The message from the empirical tests is the following. First, we were not able to support the public-interest hypothesis stating that selective expropriations are driven by a national-welfare calculus with costs and benefits directly related to the technological characteristics of foreign firms. Instead, the hypothesis that governments decide on expropriations with regard to their political self-interest seems to be more appropriate. This is true if we look at more widespread expropriations that are unspecific in terms of technological standards (industries). The main factor that drives politically motivated expropriations is the poor overall economic performance of a country, which reinforces earlier findings (e.g., Picht, 1988: 351).

Additional regressions were run for selective expropriations that included political-economy variables. The results were as discouraging as the results for the “pure” public-interest calculus. The only explanation of why overall national welfare considerations as expressed by selective rather than unspecific expropriations are not reflected at all in the empirical results we can think of is that either government illusion about its potential or ignorance prevailed. This does not seem to be totally unrealistic (Tullock, 1986: 9–11) in a world where authoritarian governments are dominant with its extreme form being the dictatorship.Footnote 1 In fact, a look at the list of countries covered by this analysis does not leave any doubts in this respect.

Second, these findings suggest also that LDC governments may face difficulties if they try to attract more FDI to compensate for limits encountered with respect to new bank loans. The same reasons that lead creditors to restrict new lending, i.e., poor economic performance (e.g., Nunnenkamp and Picht, 1989; Picht, 1988: 349) may also induce foreign investors to hesitate with new investments. Apparently, firm-specific measures of self-protection (Ehrlich and Becker, 1972) as the use of technologies that increase the cost of expropriation for the host country do not have much impact in realistic settings.

Third, LDC governments must build up a reputation that they do not succumb to the political pressures against foreign investors and lenders in case of sluggish economic performance. Otherwise the access to foreign sources of finance, in particular to loans and foreign direct investments, will be restricted just in times of emerging economic difficulties, i.e., when additional foreign financing is most urgently needed. Thus, arrangements that serve as “institutional collaterals” need to be found that specifically address the government's incentive to expropriate and willfully default when the economic performance is poor. Yet it is much more difficult to imagine how such arrangements may look like if the presumption is that one is dealing, more often than not, with non-democratic, ultimately politically unaccountable regimes. The same difficulty, of course, arises with respect to sovereign borrowing, for which FDI might substitute, where patterns of self-enforcing contracts come to bear (Picht, 1990).

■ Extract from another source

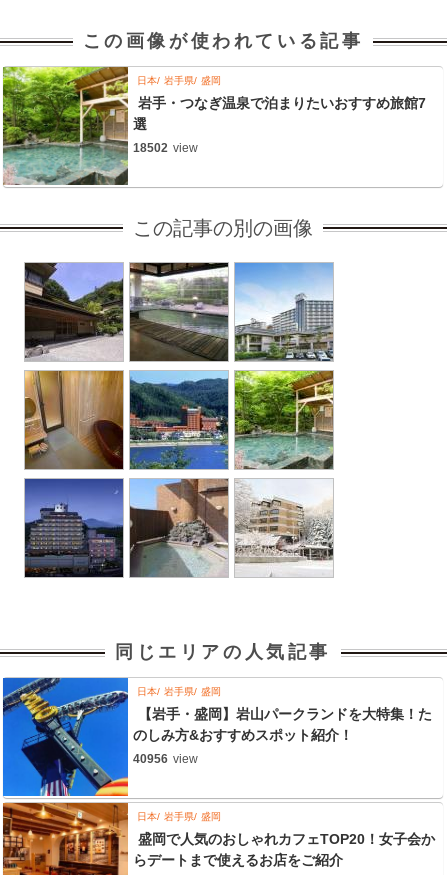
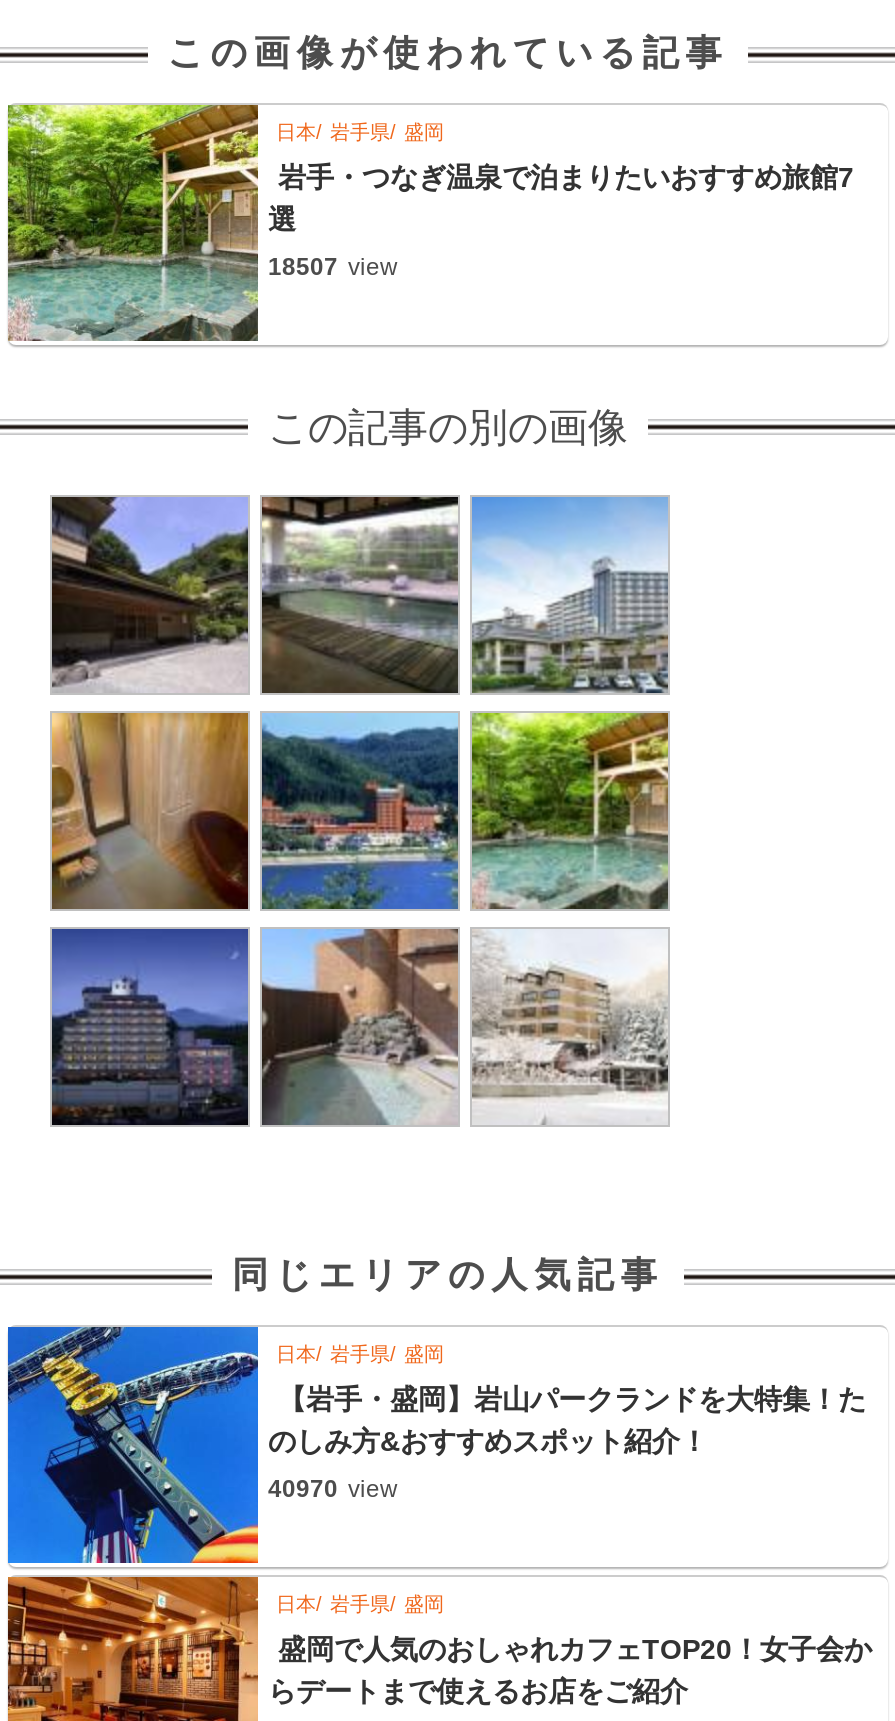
- 18502 view
+ 18507 view

- 40956 view
+ 40970 view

It is interesting to add, fourth, that external shocks, which may eventually lead to real income losses in the future, initially seem to reduce the likelihood of an expropriation. It is perhaps here were expropriation risks differ systematically from default risks, since some empirical evidence is available that suggests that the risk of willful default increases with external strains (e.g., Nunnenkamp and Picht, 1989; Picht, 1988: 349). The difference might be that the change in the expropriation risk follows with some lag to the initial shock. In other words, the variable measuring the external shock might be taken as a leading indicator with respect to the exposure to expropriation risk.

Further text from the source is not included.